Et partant, sans qu'il soit présumé de la décision qui sera prise sur la validité du contrat, il convient de confier à l'expert la mission subsidiaire complémentaire relative à la détermination des conditions de la garantie incapacité de travail.
PAR CES MOTIFS
La cour
- Ordonne Avant Dire Droit un expertise médicale
- Désigne pour y procéder':
- Dr [Z] [V]
Centre Hospitalier des [9]
[Adresse 8]
[Localité 1]
et à défaut
Dr [M] [U]
[Adresse 5]
[Localité 4]
avec pour mission de':
- se faire remettre l'entier dossier médical de Mme [I] dont l'accès ne peut être entravé, hormis le rapport du Dr [H],
- après en avoir pris connaissance, déterminer si antérieurement à l'adhésion, soit le 21 mai 2012, Mme [I] a':
- au cours des 5 dernières années dû interrompre son travail plus de 30 jours consécutifs pour maladie ou accident,
- au cours des 10 dernières années avant le 21 mai 2012', suivi un traitement pour troubles nerveux, affection neuro-psychique, dépression nerveuse';
- dire en conséquence si Mme [I] était en situation de déclarer son état de santé tel qu'elle l'a fait à la signature du contrat,
- fixer la date de consolidation de l'assurée
- prendre connaissance de la définition contractuelle de la Garantie Incapacité de Travail fonctionnelle et professionnelle (article 9 de la notice),
- dire si l'état de santé de Mme [I] correspond à la définition contractuelle de l'Incapacité de Travail (fonctionnelle et/ou professionnelle) et dans l'affirmative,
Déterminer le taux d'incapacité fonctionnelle de Madame [I] et son taux d'incapacité professionnelle.
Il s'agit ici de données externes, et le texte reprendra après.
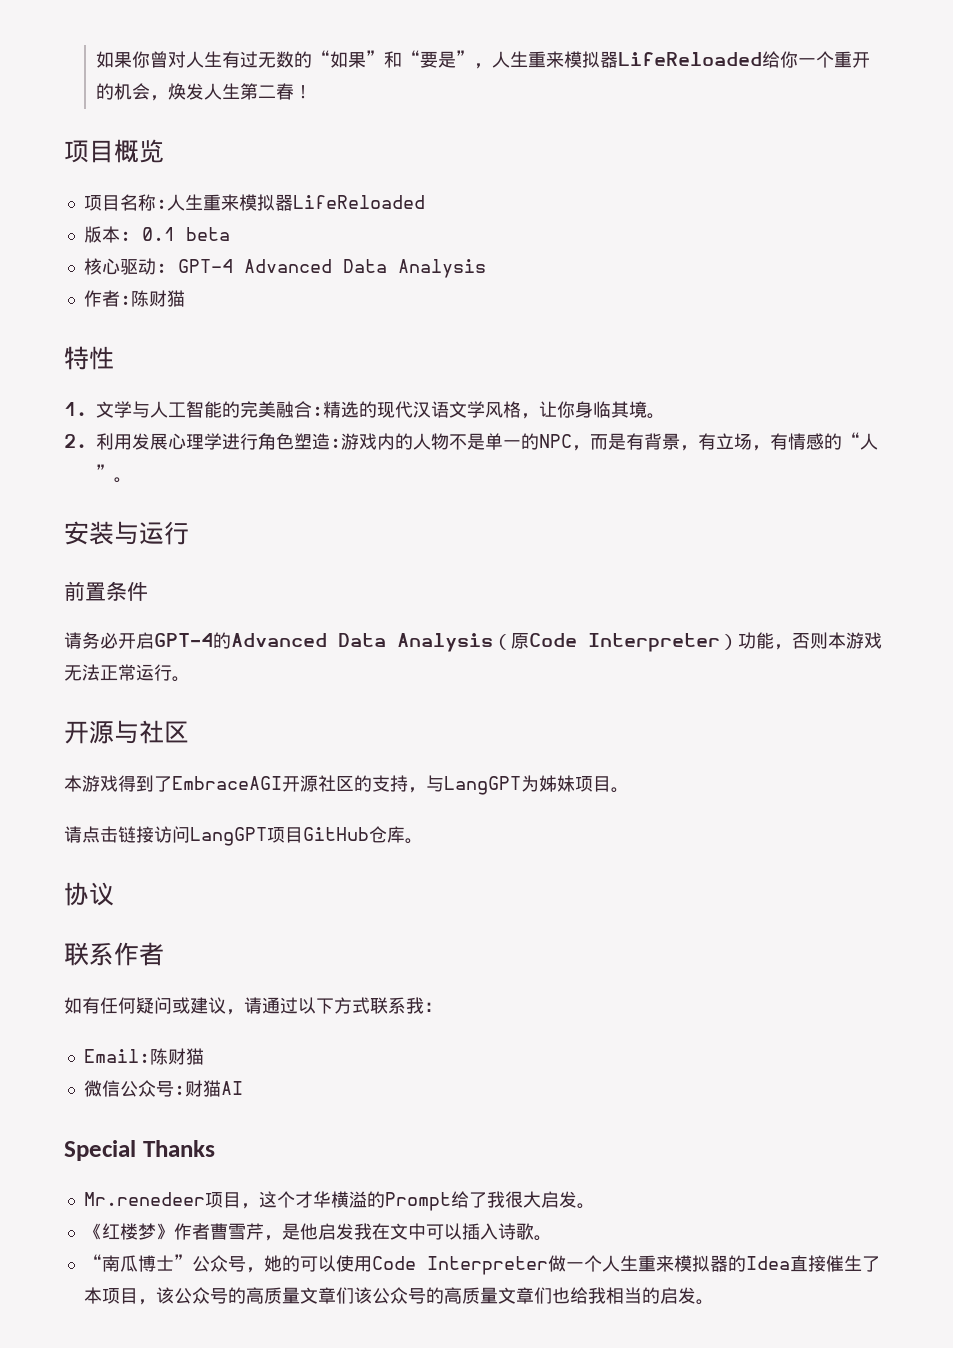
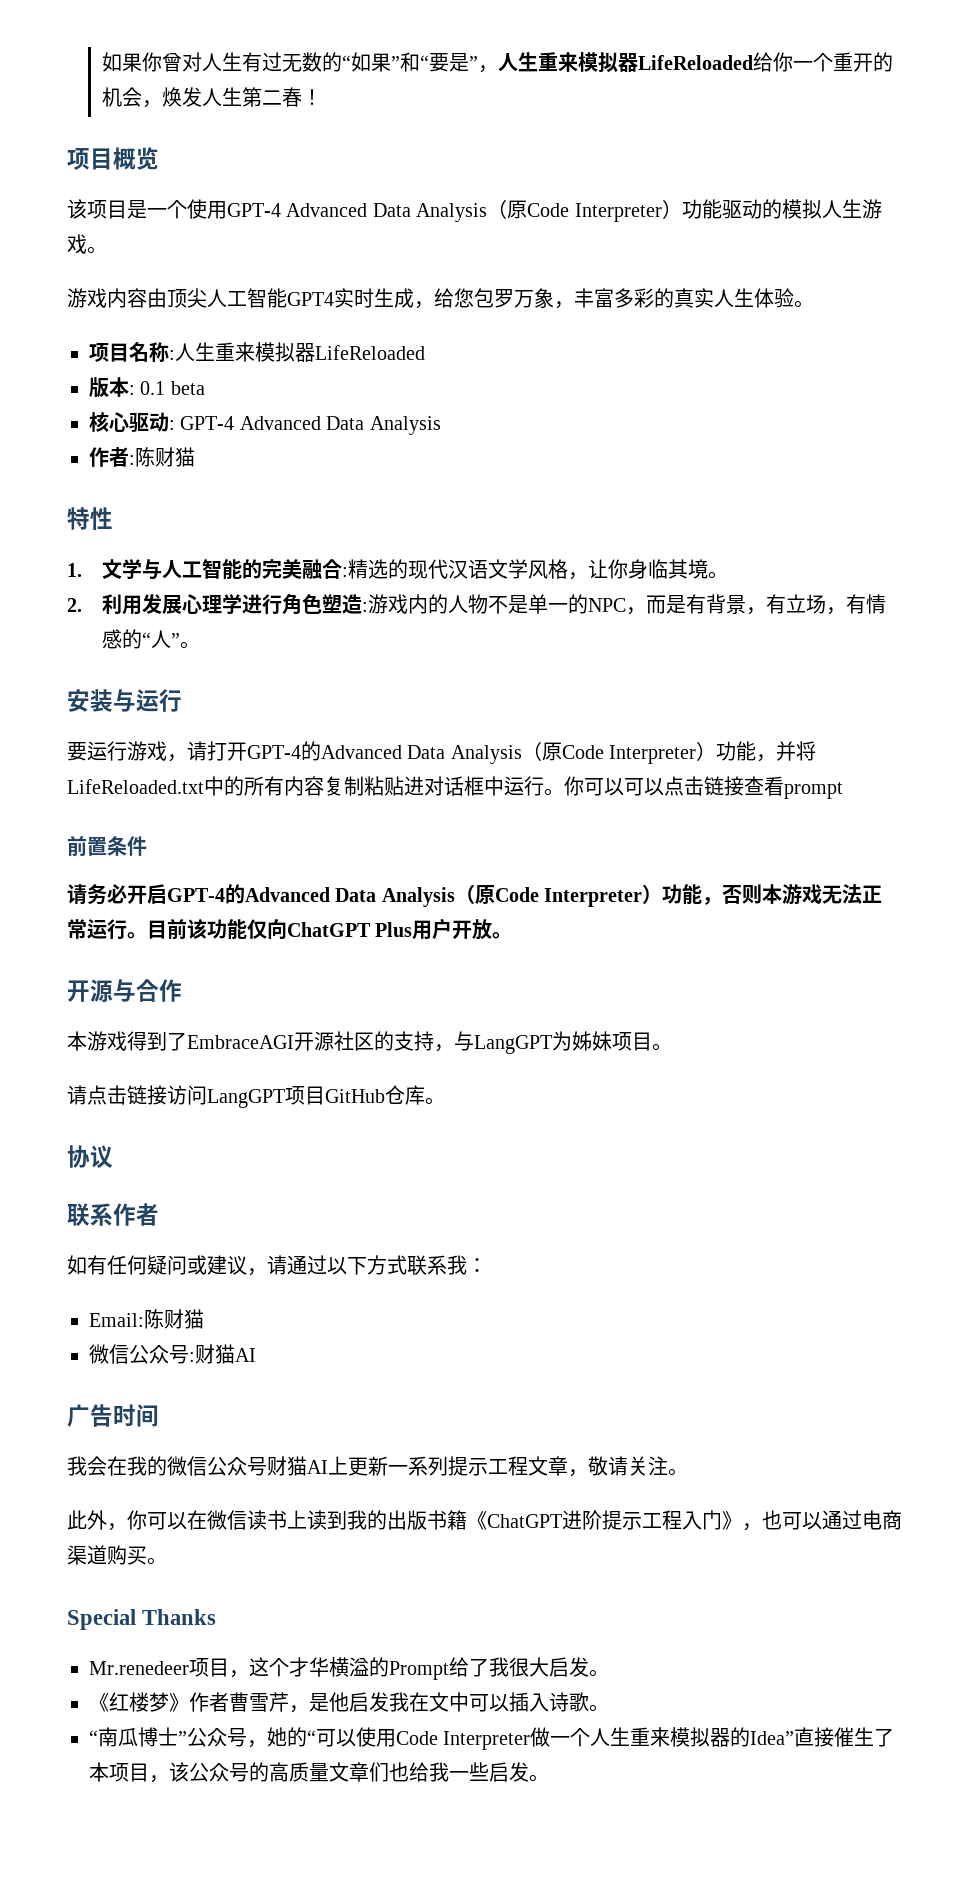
+ 该项目是一个使用GPT-4 Advanced Data Analysis（原Code Interpreter）功能驱动的模拟人生游戏。
+ 游戏内容由顶尖人工智能GPT4实时生成，给您包罗万象，丰富多彩的真实人生体验。
+ 要运行游戏，请打开GPT-4的Advanced Data Analysis（原Code Interpreter）功能，并将LifeReloaded.txt中的所有内容复制粘贴进对话框中运行。你可以可以点击链接查看prompt
+ 目前该功能仅向ChatGPT Plus用户开放。
- 开源与社区
+ 开源与合作
+ 广告时间
+ 我会在我的微信公众号财猫AI上更新一系列提示工程文章，敬请关注。
+ 此外，你可以在微信读书上读到我的出版书籍《ChatGPT进阶提示工程入门》，也可以通过电商渠道购买。
- “南瓜博士”公众号，她的可以使用Code Interpreter做一个人生重来模拟器的Idea直接催生了本项目，该公众号的高质量文章们该公众号的高质量文章们也给我相当的启发。
+ “南瓜博士”公众号，她的“可以使用Code Interpreter做一个人生重来模拟器的Idea”直接催生了本项目，该公众号的高质量文章们也给我一些启发。

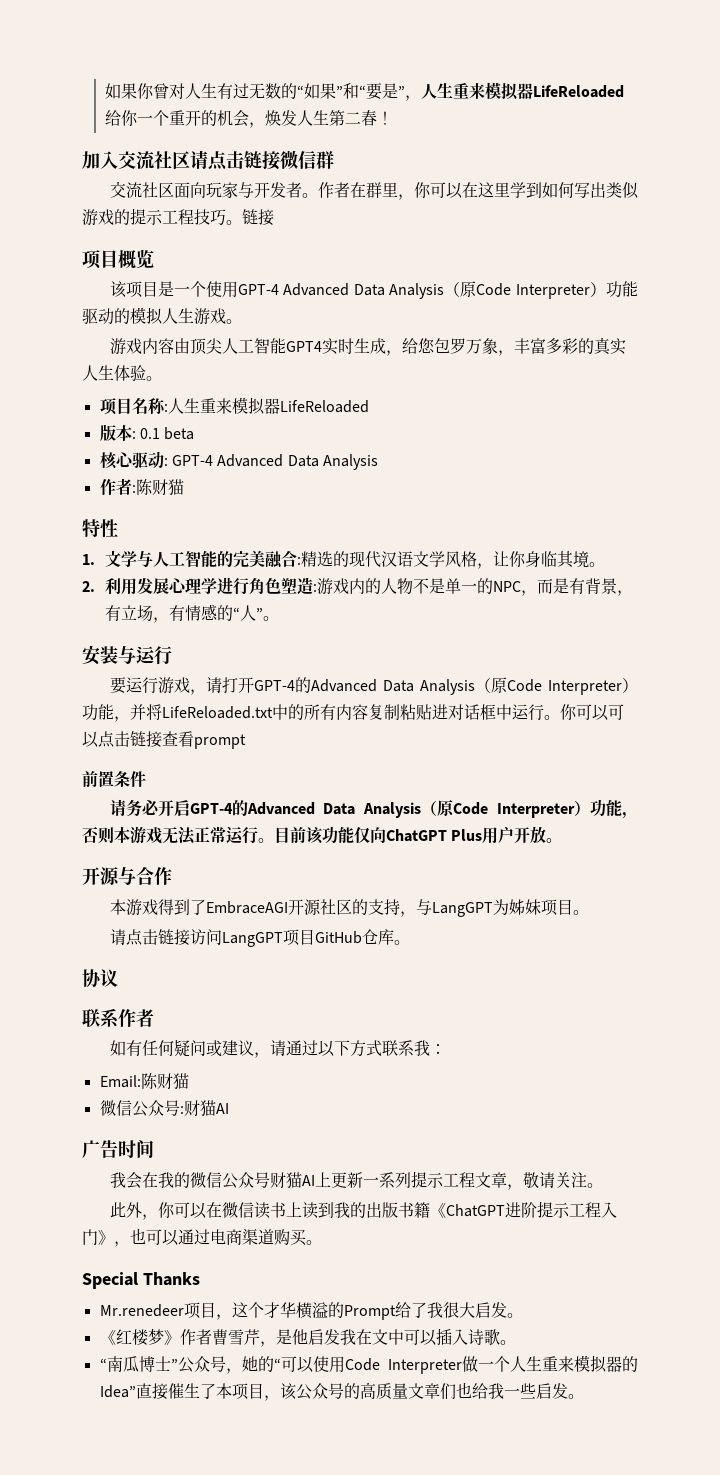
+ 加入交流社区请点击链接微信群
+ 交流社区面向玩家与开发者。作者在群里，你可以在这里学到如何写出类似游戏的提示工程技巧。链接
* Fixer la période de l'incapacité de travail (fonctionnelle et/ou professionnelle),
- dit que l'expert accomplira sa mission conformément aux dispositions des articles 273 à 283 du code de procédure civile, qu'il pourra entendre toutes personnes, qu'il aura la faculté de s'adjoindre tous spécialistes de son choix dans une spécialité différente de la sienne, à charge de joindre leur avis au rapport
- dit que la SA BPCE Vie et la SA BPCE Prévoyance, verseront par chèque libéllé à l'ordre du régisseur des avances et des recettes de la cour d'appel une consignation de 2.000 € à valoir sur le montant des honoraires de l'expert dans le délai d'un mois à compter du présent arrêt ; que ce chèque sera adressé avec les références du dossier (N° RG) au service des expertises de la cour d'appel de Toulouse,
- dit qu'à défaut de consignation de la provision dans le délai imparti la désignation de l'expert sera caduque,
- rappelle à l'expert qu'il doit, dès sa saisine, adresser au greffe de la juridiction l'acceptation de sa mission et que tout refus ou tout motif d'empêchement devra faire l'objet d'un courrier circonstancié, adressé dans les 8 jours de sa saisine ; étant précisé que si le magistrat chargé des expertises accepte sa position, l'expert sera remplacé par simple ordonnance et que dans tous les cas, la demande de décharge est communiquée au magistrat du parque chargé du suivi de la liste des experts ;
- dit que l'expert devra déposer au service expertises de la cour d'Appel de Toulouse un rapport détaillé de ses opérations dans un délai de 4 mois à compter de l'avis de versement de la consignation qui lui sera donné par le greffe et qu'il adressera copie complète de ce rapport - y compris la demande de fixation de rémunération - à chacune des parties, conforméméent aux dispositions de l'article 173 du code de procédure Civile - dit que l'expert tiendra le juge chargé du contrôle de l'expertise informé de l'avancement de ses opérations et le saisira de toute difficulté y afférente,
- rappelle que les délais fixés à l'expert sont impératifs, que leur non respect constitue une faute grave, sauf motif légitime et qu'à défaut il pourra être fait application de l'article 235 al 2 du code de procédure civile,
- Désigne Mme la présidente de la 3° chambre ou à défaut le conseiller rapporteur pour surveiller les opérations d'expertise
- Sursoit à statuer sur l'ensemble des demandes,
- Renvoie l'instruction de l'affaire à la mise en état du'14 mars 2023
- Réserve les dépens et autres demandes.